I also must point out that we citizens hire the scientists at EPA to perform risk assessments for us.  The EPA risk assessors also have families that they wish to protect.  I have the honor of knowing the head of risk assessment personally from informal meetings and meals at conferences, as well as many phone and email conversations about protecting bees from pesticides.  EPA knows how to do risk assessment, and can better analyze the data from any published or unpublished study better than any can layman or activist group.  Bottom line: I have no reason to question EPA’s risk assessments, summarized at https://www.epa.gov/ingredients-used-pesticide-products/glyphosate

For an excellent and objective scientific review, read (of interest, search the word “honey”): Residues of glyphosate in food and dietary exposure https://ift.onlinelibrary.wiley.com/doi/10.1111/1541-4337.12822

For a very good review of glyphosate residues in off-the-shelf foods, the CFIA (Canadian Food Inspection Agency) analyzed 7955 samples of foods to determine the level of compliance of foods in the Canadian marketplace against established MRLs.  Read the full report here: https://pubs.acs.org/doi/10.1021/acs.jafc.9b07819

That said, the best layman’s review of glyphosate was recently published at https://geneticliteracyproject.org/gmo-faq/is-glyphosate-roundup-dangerous/?mc_cid=527d29e2df&mc_eid=dc9006049b

I’ve snipped three informative graphics from the above article, since in my own prior research, they were three data sets that I had already graphed out myself:

Money-hungry, fear-provoking “activist groups” such as the Environmental Working Group, hire skilled marketers and lawyers to generate and post scary correlations about glyphosate and cancer.  But correlation does not imply causality, as evidenced by the graph below:

For more humorous  spurious correlations, see https://www.tylervigen.com/spurious-correlations

I had previously checked the databases of countries that had kept track of incidence of Non-Hodgkin’s Lymphoma and glyphosate use, and had  found that although glyphosate use has skyrocketed over the years, the incidence of NHL has remained flat, which does not support a link between the two.  Take a look at the two graphs below (from the GLP article):

If there was really any evidence that glyphosate caused NHL, we’d see it in the farmers who get it splashed all over their jeans all day long when applying it.
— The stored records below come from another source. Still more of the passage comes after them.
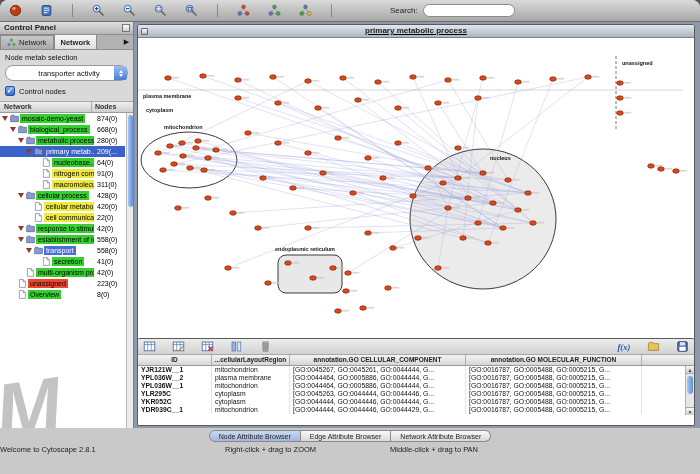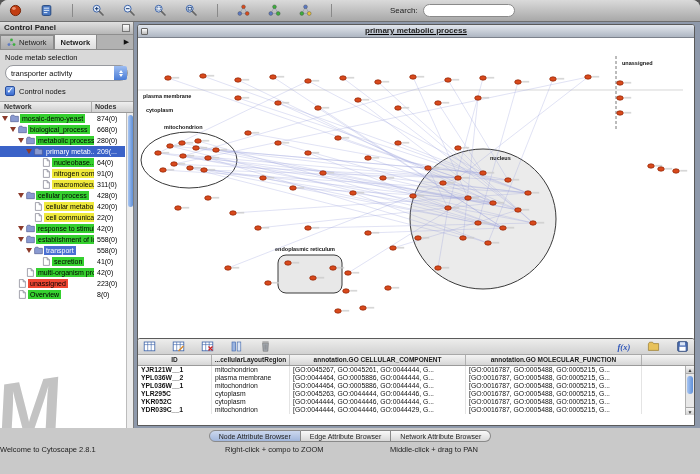--- a/index.html
+++ b/index.html
@@ -34,21 +34,21 @@
                font-size:8px; font-weight:bold; line-height:12px; padding-left:4px; color:#222; position:relative; flex:0 0 13px;}
   .float-btn { position:absolute; right:3px; top:2px; width:8px; height:8px; border:1px solid #777; background:linear-gradient(#fdfdfd,#cfcfcf); }
   .cp-tabs { height:15px; display:flex; background:#b2b2b2; border-bottom:1px solid #8e8e8e; align-items:flex-end; flex:0 0 15px; }
   .cp-tab { height:14px; font-size:7.5px; padding:0 6px; border:1px solid #8a8a8a; border-bottom:none;
             background:linear-gradient(#c9c9c9,#a9a9a9); display:flex; align-items:center; gap:3px; color:#222; }
   .cp-tab.selected { background:linear-gradient(#f6f6f6,#dedede); height:15px; font-weight:bold; }
   .cp-tab-arrow { margin-left:auto; width:13px; height:14px; display:flex; align-items:center; justify-content:center; font-size:7px; color:#111; background:transparent; border:none; }
   .cp-body { background:#d9d9d9; padding:3px 5px 5px; border-bottom:1px solid #aaa; }
   .cp-label { font-size:7.5px; color:#111; margin-bottom:3px; }
   .cp-dropdown { height:16px; background:#fff; border:1px solid #97999e; border-radius:8px; position:relative;
-                 display:flex; align-items:center; font-size:7.5px; padding-left:5px; color:#111; }
+                 display:flex; align-items:center; font-size:7.5px; padding-left:5px; color:#111;justify-content:center; }
   .combo-btn { position:absolute; right:0; top:0; bottom:0; width:13px; border-radius:0 2px 2px 0;
                background:linear-gradient(#9dbdf2,#4a7cd6); display:flex; flex-direction:column; align-items:center; justify-content:center; gap:1px; }
   .arr-up { width:0;height:0;border-left:2.5px solid transparent;border-right:2.5px solid transparent;border-bottom:3px solid #fff; }
   .arr-dn { width:0;height:0;border-left:2.5px solid transparent;border-right:2.5px solid transparent;border-top:3px solid #fff; }
   .cp-check { display:flex; align-items:center; gap:4px; margin-top:5px; font-size:7.5px; color:#111; }
   .checkbox { width:10px; height:10px; border-radius:2px; background:linear-gradient(#7fa8ec,#3a6cd0); border:1px solid #2a4f9e;
               color:#fff; font-size:8px; line-height:8px; text-align:center; font-weight:bold; }
   .tree-header { height:11px; display:flex; background:linear-gradient(#efefef,#cfcfcf); border-bottom:1px solid #9a9a9a;
                  font-size:7px; font-weight:bold; color:#333; flex:0 0 11px; }
   .th-net { width:92px; padding-left:4px; border-right:1px solid #aaa; line-height:10px;}
@@ -850,17 +850,17 @@
   </div>
 
   <div class="bottom-tabs">
       <div class="seg first selected">Node Attribute Browser</div>
       <div class="seg mid">Edge Attribute Browser</div>
       <div class="seg last">Network Attribute Browser</div>
     </div>
 
   <div class="statusbar">
     <span class="st-left">Welcome to Cytoscape 2.8.1</span>
-    <span class="st-mid">Right-click + compo to ZOOM</span>
+    <span class="st-mid">Right-click + drag to ZOOM</span>
     <span class="st-right">Middle-click + drag to PAN</span>
   </div>
 
 </div>
 
 </body></html>

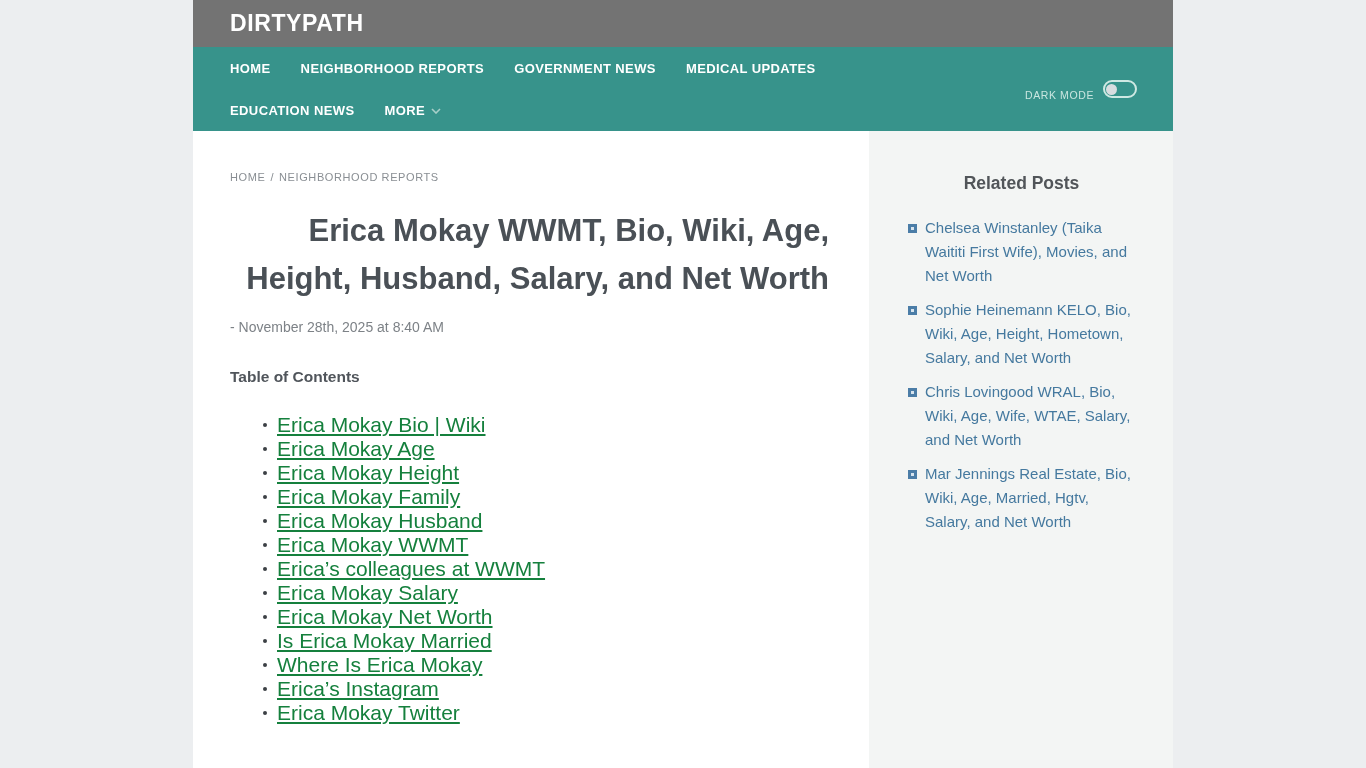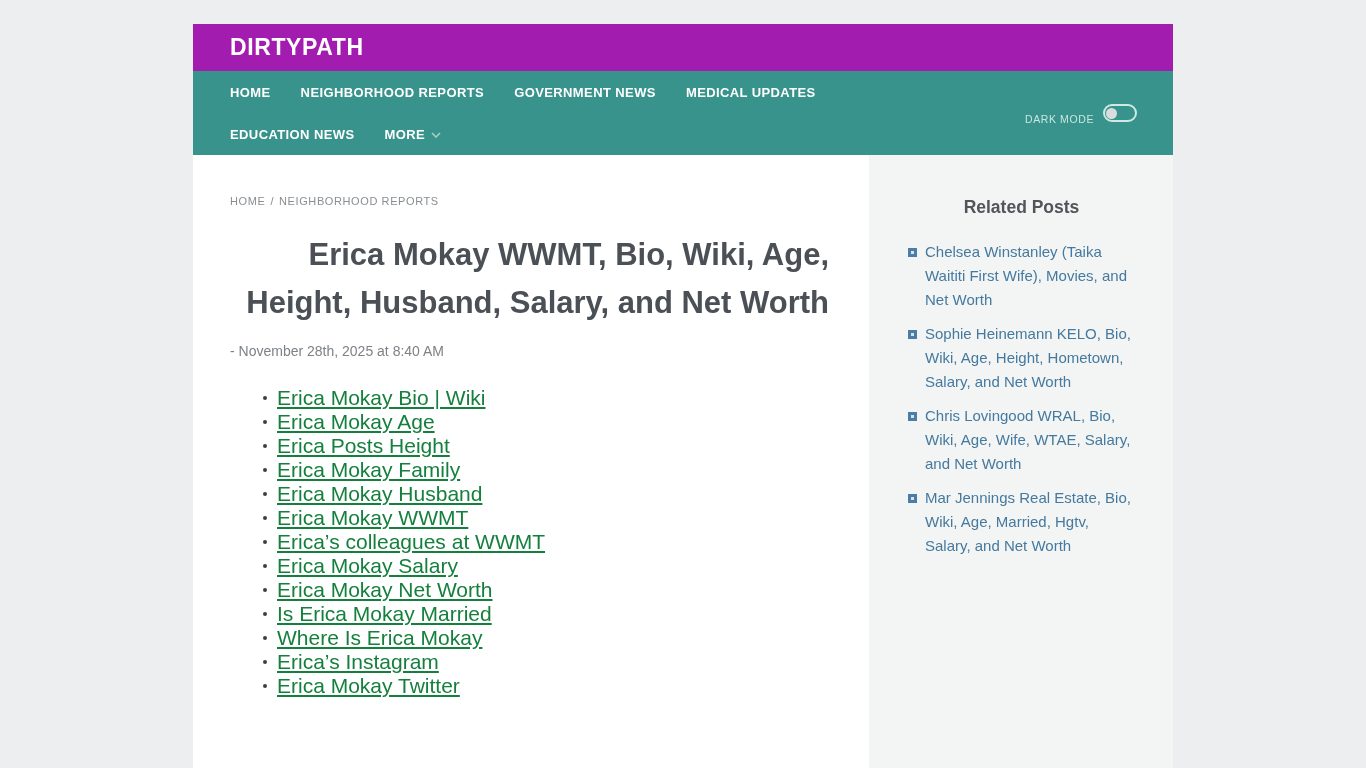--- a/index.html
+++ b/index.html
@@ -5,22 +5,22 @@
   * { margin:0; padding:0; box-sizing:border-box; }
   html,body { width:1366px; height:768px; overflow:hidden; }
   body {
     background:#eceef0;
     font-family:"Liberation Sans", sans-serif;
   }
   .container { width:980px; margin:0 auto; }
 
   
   .topbar {
-    height:47px; background:#a21caf;
-    display:flex; align-items:center; padding-left:37px;margin-top:24px;
+    height:47px; background:#737373;
+    display:flex; align-items:center; padding-left:37px;
   }
   .logo {
     color:#ffffff; font-size:23px; font-weight:bold;
     letter-spacing:0.6px; cursor:pointer;
   }
 
   
   .mainnav {
     height:84px; background:#37938b; position:relative;
     padding-left:37px;
@@ -135,36 +135,37 @@
 
     <main class="main">
       <div class="breadcrumb">
         <a>HOME</a><span class="sep">/</span><a>NEIGHBORHOOD REPORTS</a>
       </div>
 
       <h1 class="title">Erica Mokay WWMT, Bio, Wiki, Age, Height, Husband, Salary, and Net Worth</h1>
 
       <div class="dateline">-  November 28th, 2025 at 8:40 AM</div>
 
+      <h3 class="toc-heading">Table of Contents</h3>
 
       <ul class="toc">
 
           <li class="toc-item">
             <span class="dot"></span>
             <a class="toc-link">Erica Mokay Bio | Wiki</a>
           </li>
 
           <li class="toc-item">
             <span class="dot"></span>
             <a class="toc-link">Erica Mokay Age</a>
           </li>
 
           <li class="toc-item">
             <span class="dot"></span>
-            <a class="toc-link">Erica Posts Height</a>
+            <a class="toc-link">Erica Mokay Height</a>
           </li>
 
           <li class="toc-item">
             <span class="dot"></span>
             <a class="toc-link">Erica Mokay Family</a>
           </li>
 
           <li class="toc-item">
             <span class="dot"></span>
             <a class="toc-link">Erica Mokay Husband</a>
The maps below would clearly indicate if there was any connection between glyphosate application and NHL.  There doesn’t appear to be one.

Bottom line: I’m far more likely to harm myself from picking, digging, and pulling out blackberries than I am from spraying them  (once is usually enough) with glyphosate.   I you have hard data that indicates that I should revisit my current assessment, please forward it to me!